ABOUT THIS EXERCISE: Print every entry again exactly, with no pictures.

Start of RECORDED INFORMATION

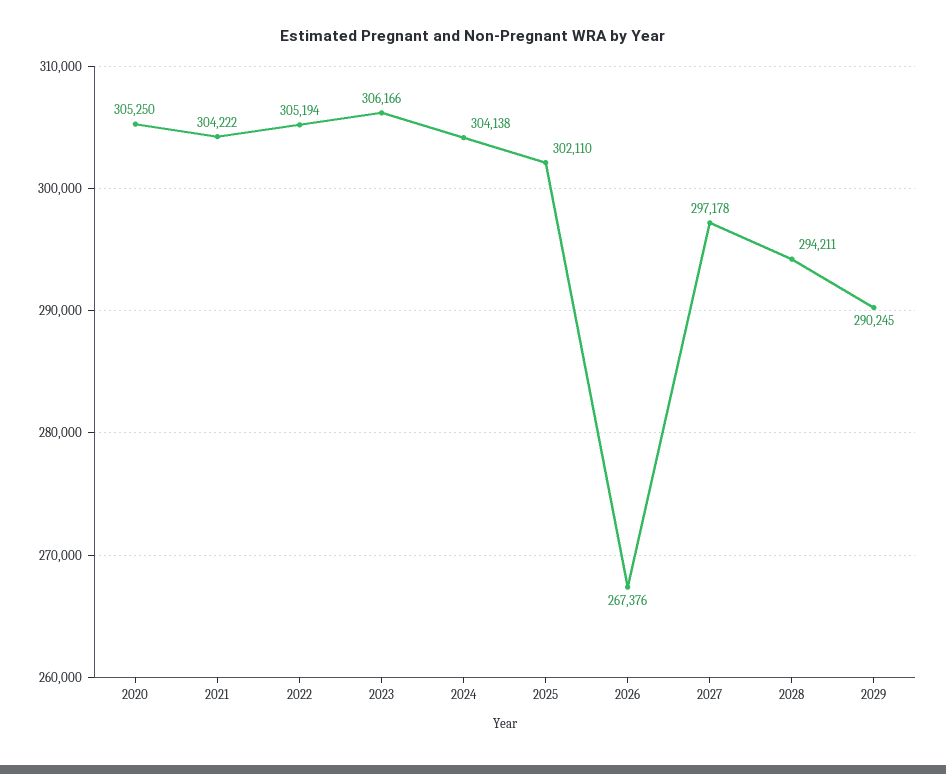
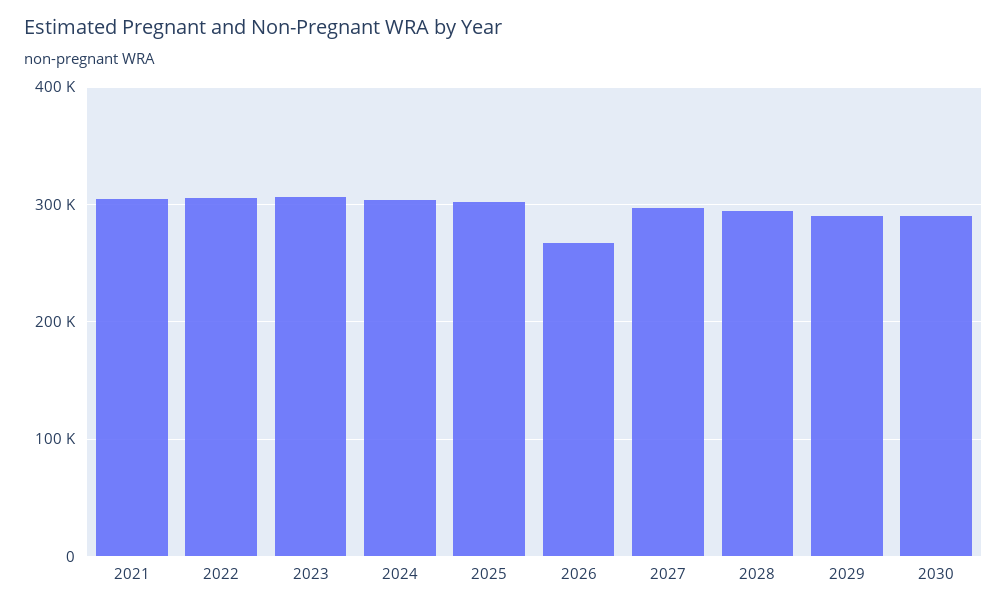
2020: 305250 -> none
2030: none -> 290000

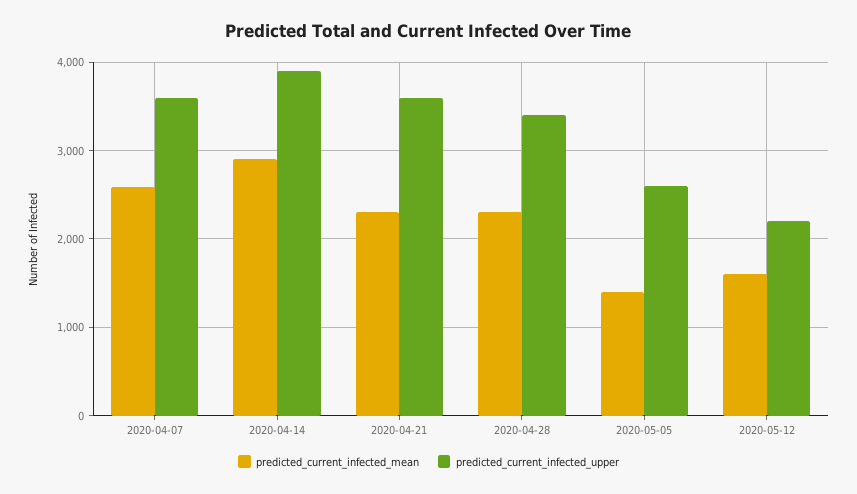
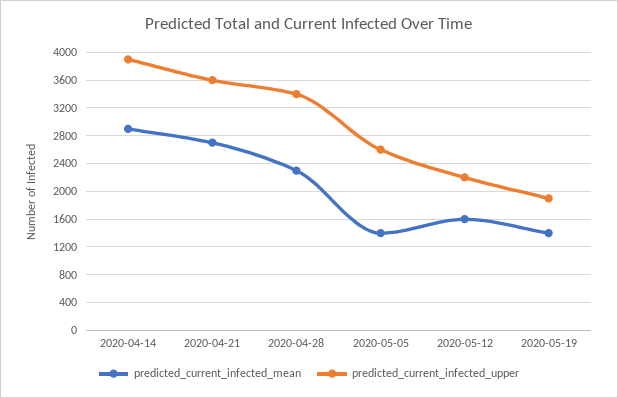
predicted_current_infected_mean, 2020-04-07: 2600 -> none
predicted_current_infected_upper, 2020-04-07: 3600 -> none
predicted_current_infected_mean, 2020-04-21: 2300 -> 2700
predicted_current_infected_mean, 2020-05-19: none -> 1400
predicted_current_infected_upper, 2020-05-19: none -> 1900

End of RECORDED INFORMATION

TASK ANSWER:
2020: 305250 -> none
2030: none -> 290000

predicted_current_infected_mean, 2020-04-07: 2600 -> none
predicted_current_infected_upper, 2020-04-07: 3600 -> none
predicted_current_infected_mean, 2020-04-21: 2300 -> 2700
predicted_current_infected_mean, 2020-05-19: none -> 1400
predicted_current_infected_upper, 2020-05-19: none -> 1900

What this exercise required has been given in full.